### Input data ###

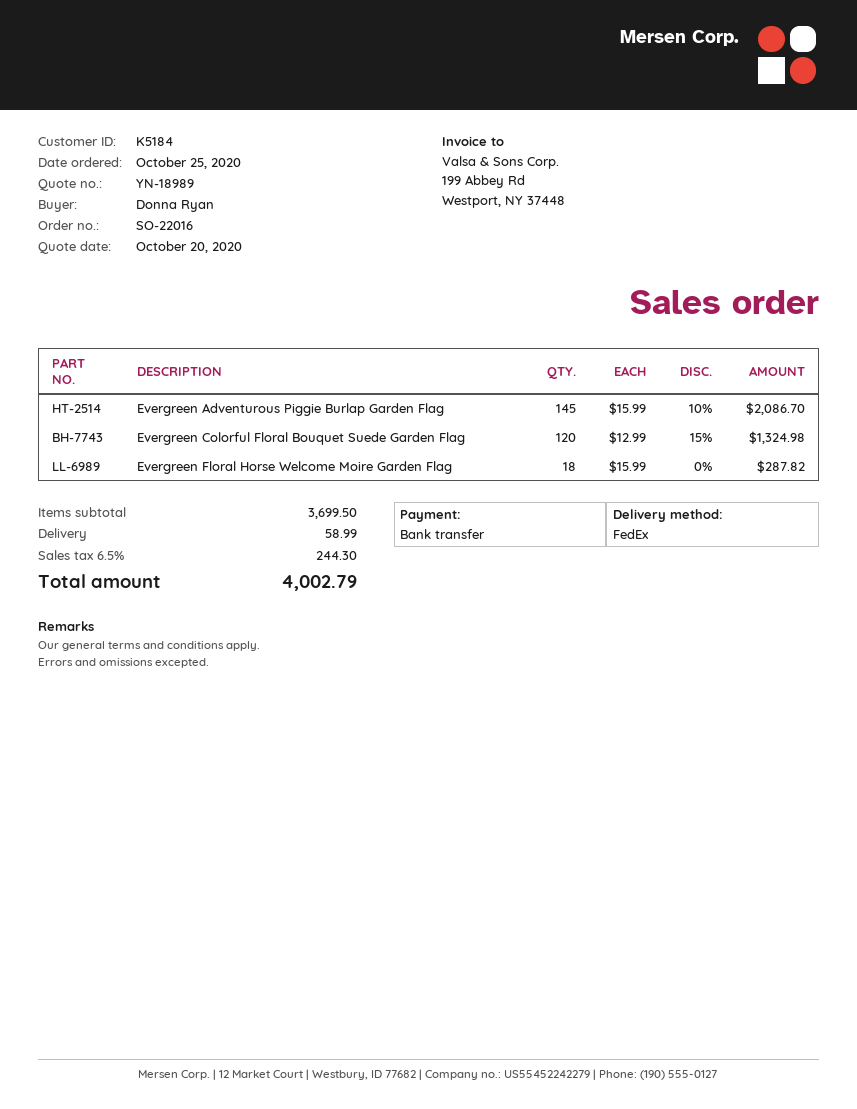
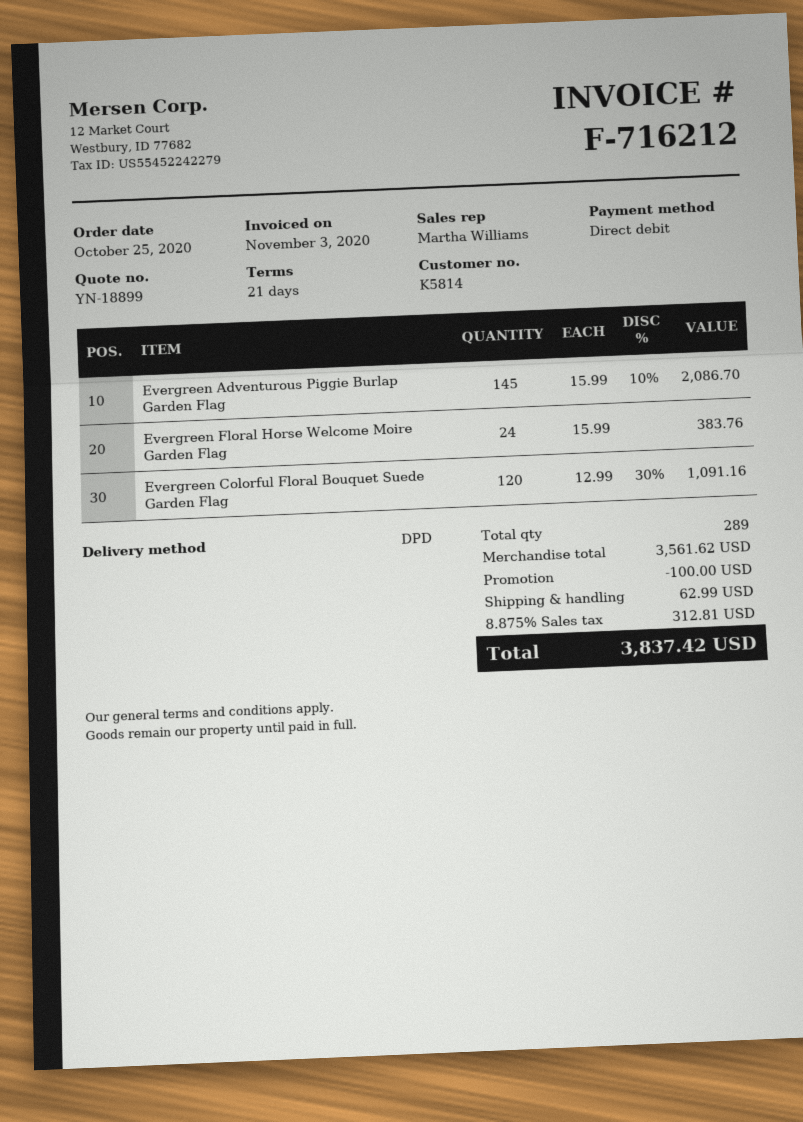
quote number: YN-18989 -> YN-18899
customer number: K5184 -> K5814
payment method: bank transfer -> direct debit
shipping method: FedEx -> DPD
Evergreen Colorful Floral Bouquet Suede Garden Flag: 120 x 12.99 - 15% = 1324.98 -> 120 x 12.99 - 30% = 1091.16
Evergreen Floral Horse Welcome Moire Garden Flag: 18 x 15.99 = 287.82 -> 24 x 15.99 = 383.76
subtotal: 3699.50 -> 3561.62
discount: none -> 100.00
shipping: 58.99 -> 62.99
tax: 6.5% = 244.30 -> 8.875% = 312.81
total: 4002.79 -> 3837.42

###

Instructions for the task: Give the material above again exactly as it stands, minus any images.

Solution to this exercise:
quote number: YN-18989 -> YN-18899
customer number: K5184 -> K5814
payment method: bank transfer -> direct debit
shipping method: FedEx -> DPD
Evergreen Colorful Floral Bouquet Suede Garden Flag: 120 x 12.99 - 15% = 1324.98 -> 120 x 12.99 - 30% = 1091.16
Evergreen Floral Horse Welcome Moire Garden Flag: 18 x 15.99 = 287.82 -> 24 x 15.99 = 383.76
subtotal: 3699.50 -> 3561.62
discount: none -> 100.00
shipping: 58.99 -> 62.99
tax: 6.5% = 244.30 -> 8.875% = 312.81
total: 4002.79 -> 3837.42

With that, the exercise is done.